Les personnes qui boivent beaucoup et ont une constitution génétique spécifique sont six fois plus susceptibles de développer une cirrhose liée à l'alcool, selon une nouvelle étude de l'UCL, du Royal Free Hospital et des universités d'Oxford et de Cambridge. L'étude, publiée le 14 décembre dans la revue Nature Communications, est la première à évaluer comment les habitudes de consommation d'alcool, le profil génétique (via un score de risque polygénique) et le diabète de type 2 d'un individu affectent son risque de développer une cirrhose liée à l'alcool (ARC).

L’observation selon laquelle les habitudes de consommation d’alcool sont plus importantes que la quantité consommée et que le risque est accru si la constitution génétique et le diabète de type 2 sont tous deux présents fournit des informations plus précises pour identifier les personnes les plus sensibles aux maladies du foie.

Les maladies du foie sont l’une des principales causes de décès prématurés dans le monde, avec 2 à 3 % de la population mondiale souffrant de cirrhose (cicatrisation du foie) ou d’une maladie du foie.
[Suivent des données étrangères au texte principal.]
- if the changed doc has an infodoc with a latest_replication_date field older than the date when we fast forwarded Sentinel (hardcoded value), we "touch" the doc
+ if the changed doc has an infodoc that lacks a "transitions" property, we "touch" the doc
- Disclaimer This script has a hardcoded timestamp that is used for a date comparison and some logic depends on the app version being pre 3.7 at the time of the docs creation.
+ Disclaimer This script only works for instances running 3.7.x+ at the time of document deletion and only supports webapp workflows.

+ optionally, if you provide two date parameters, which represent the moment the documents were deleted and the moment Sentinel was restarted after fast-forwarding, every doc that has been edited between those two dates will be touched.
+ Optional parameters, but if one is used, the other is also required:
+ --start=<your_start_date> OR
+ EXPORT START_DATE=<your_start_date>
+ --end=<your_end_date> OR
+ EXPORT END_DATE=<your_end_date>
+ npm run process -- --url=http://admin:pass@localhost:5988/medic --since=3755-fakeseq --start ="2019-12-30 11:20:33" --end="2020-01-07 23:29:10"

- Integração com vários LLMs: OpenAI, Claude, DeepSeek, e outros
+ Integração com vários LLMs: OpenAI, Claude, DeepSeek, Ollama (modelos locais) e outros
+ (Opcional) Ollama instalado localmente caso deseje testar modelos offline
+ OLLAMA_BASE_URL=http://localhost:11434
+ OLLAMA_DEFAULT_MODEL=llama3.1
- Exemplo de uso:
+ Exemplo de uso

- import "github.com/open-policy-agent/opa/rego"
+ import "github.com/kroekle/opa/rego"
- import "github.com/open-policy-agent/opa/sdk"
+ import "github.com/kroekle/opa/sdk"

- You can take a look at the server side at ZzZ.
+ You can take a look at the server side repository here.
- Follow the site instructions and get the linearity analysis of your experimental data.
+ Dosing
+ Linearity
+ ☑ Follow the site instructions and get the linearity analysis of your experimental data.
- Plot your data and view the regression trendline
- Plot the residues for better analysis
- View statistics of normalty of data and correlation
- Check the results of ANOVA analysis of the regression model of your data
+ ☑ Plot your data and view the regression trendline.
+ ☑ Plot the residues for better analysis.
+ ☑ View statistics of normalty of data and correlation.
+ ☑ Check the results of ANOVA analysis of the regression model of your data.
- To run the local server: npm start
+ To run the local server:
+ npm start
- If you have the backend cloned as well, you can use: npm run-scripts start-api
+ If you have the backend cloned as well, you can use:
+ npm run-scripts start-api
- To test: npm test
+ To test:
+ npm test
Les décès liés à l’alcool ont augmenté de 20 % depuis la pandémie de COVID-19.

Détails et résultats de la recherche

Dans l’étude, les chercheurs ont analysé les données de 312 599 adultes buveurs actifs de la cohorte UK Biobank pour évaluer l’impact des habitudes de consommation d’alcool, de la susceptibilité génétique et du diabète de type 2 sur la probabilité de développer une ARC.

Un rapport de risque (HR) de base de 1 a été défini à l'aide des données des participants ayant déclaré une consommation d'alcool dans la limite quotidienne, une faible susceptibilité génétique à l'ARC et ne souffraient pas de diabète.

Les gros buveurs (c’est-à-dire qui boivent 12 unités par jour à un moment donné de la semaine) sont trois fois plus susceptibles de développer une ARC. Les personnes ayant une susceptibilité génétique élevée ont un risque quatre fois plus élevé de développer une ARC, et les personnes atteintes de diabète de type 2 ont un risque deux fois plus élevé.

"De nombreuses études examinant la relation entre les maladies du foie et l'alcool se sont principalement concentrées sur la quantité d'alcool consommée", a déclaré la première auteure de l'étude, le Dr Linda Wufa, de l'École d'épidémiologie et de santé publique de l'UCL. "Nous avons adopté une approche différente et examiné les habitudes de consommation d'alcool et avons constaté que cela reflétait mieux le risque de maladie du foie que la consommation d'alcool seule. Une autre conclusion clé était que plus il y avait de facteurs de risque impliqués, plus le « risque excessif » était élevé en raison de l'interaction de ces facteurs. "

Lorsque la consommation excessive d’alcool et la susceptibilité génétique sont élevées, le risque de développer une ARC est six fois plus élevé que le risque de base. Si l’on ajoute à cela le diabète de type 2, le risque est encore plus grand.

"Seul un alcoolique sur trois développera une maladie hépatique grave", a déclaré l'auteur principal de l'étude, le Dr Gautam Mehta de l'UCL Medicine et du Royal Free Hospital au Royaume-Uni. « Bien que les facteurs génétiques jouent un rôle, cette étude souligne que les habitudes de consommation d'alcool sont également un facteur clé. Par exemple, nos résultats montrent que boire 21 unités d'affilée est plus nocif qu'une moyenne de 10 verres par semaine.

Bien que les scores de risque polygénique ne soient pas encore largement utilisés en clinique, ils pourraient devenir plus couramment utilisés pour définir le risque de maladie personnalisé.

Le Dr Steven Bell, auteur principal de l'étude de l'Université de Cambridge, a déclaré : « Les décès dus à une maladie du foie, en particulier les décès liés à l'alcool, ont augmenté de manière significative depuis la pandémie de COVID-19. Il est donc important que nous adoptions des stratégies innovantes pour faire face à cette crise croissante.

Pamela Healy, directrice générale du British Liver Trust, a déclaré : « Cette recherche est importante car elle révèle que ce n'est pas seulement la quantité que vous buvez en général, mais aussi la façon dont vous la buvez. Boire de grandes quantités, boire rapidement ou boire juste pour se saouler peut avoir de graves conséquences sur la santé du foie. » La culture de la consommation d'alcool au Royaume-Uni a connu un changement inquiétant au cours des deux dernières décennies, l'alcool étant devenu de plus en plus accessible et abordable. Le Royaume-Uni doit lutter contre l'augmentation de la consommation d'alcool avec une "stratégie commune en matière d'alcool" qui comprend une fiscalité, des contrôles plus stricts sur la publicité et le marketing de l'alcool et une sensibilisation accrue aux dangers de la consommation excessive d'alcool.